§ The input
⟨

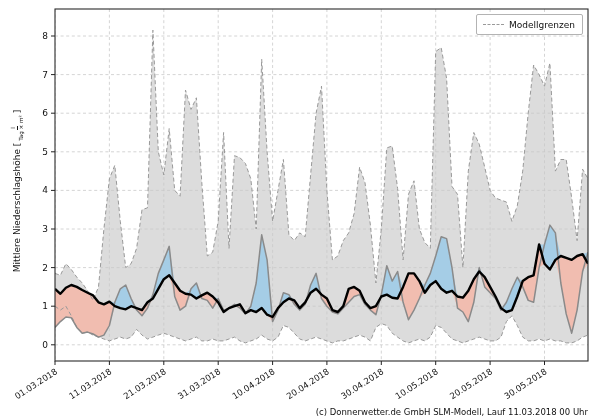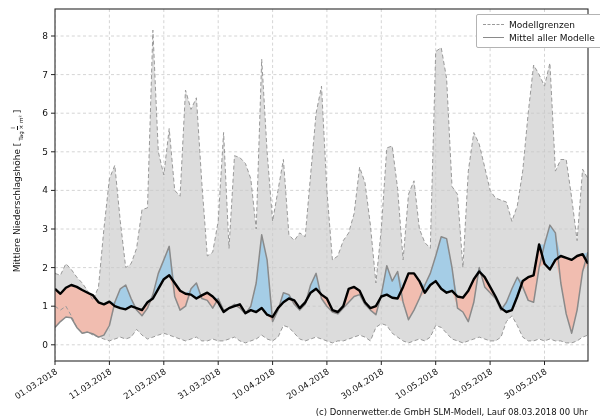--- a/index.html
+++ b/index.html
@@ -124,10 +124,6 @@
       <span class="lg-line lg-dashed" style="border-top-color: rgb(153, 153, 153);"></span>
       <span class="lg-label">Modellgrenzen</span>
     </div>
-    <div class="lg-row">
-      <span class="lg-line lg-solid" style="border-top-color: rgb(138, 138, 138);"></span>
-      <span class="lg-label">Mittel aller Modelle</span>
-    </div>
   </div>
 
   <div id="caption">(c) Donnerwetter.de GmbH SLM-Modell, Lauf 08.03.2018 00 Uhr</div>

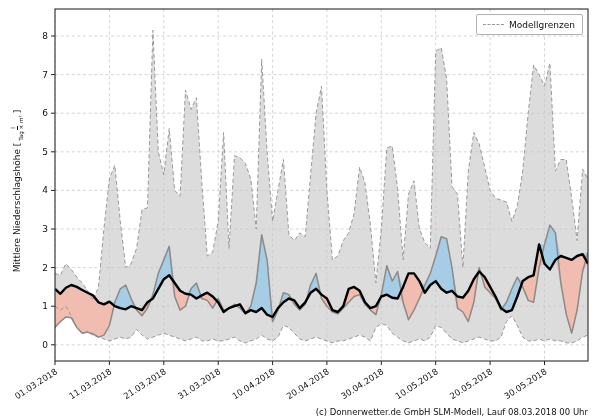--- a/index.html
+++ b/index.html
@@ -126,7 +126,7 @@
     </div>
   </div>
 
-  <div id="caption">(c) Donnerwetter.de GmbH SLM-Modell, Lauf 08.03.2018 00 Uhr</div>
+  <div id="caption">(c) Donnerwetter.de GmbH SLM-Modell, Lauf 11.03.2018 00 Uhr</div>
 </div>
 
 </body></html>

⟩

Repeat the entries faithfully. Any picture gets left out.

--- a/index.html
+++ b/index.html
@@ -124,10 +124,6 @@
       <span class="lg-line lg-dashed" style="border-top-color: rgb(153, 153, 153);"></span>
       <span class="lg-label">Modellgrenzen</span>
     </div>
-    <div class="lg-row">
-      <span class="lg-line lg-solid" style="border-top-color: rgb(138, 138, 138);"></span>
-      <span class="lg-label">Mittel aller Modelle</span>
-    </div>
   </div>
 
   <div id="caption">(c) Donnerwetter.de GmbH SLM-Modell, Lauf 08.03.2018 00 Uhr</div>

--- a/index.html
+++ b/index.html
@@ -126,7 +126,7 @@
     </div>
   </div>
 
-  <div id="caption">(c) Donnerwetter.de GmbH SLM-Modell, Lauf 08.03.2018 00 Uhr</div>
+  <div id="caption">(c) Donnerwetter.de GmbH SLM-Modell, Lauf 11.03.2018 00 Uhr</div>
 </div>
 
 </body></html>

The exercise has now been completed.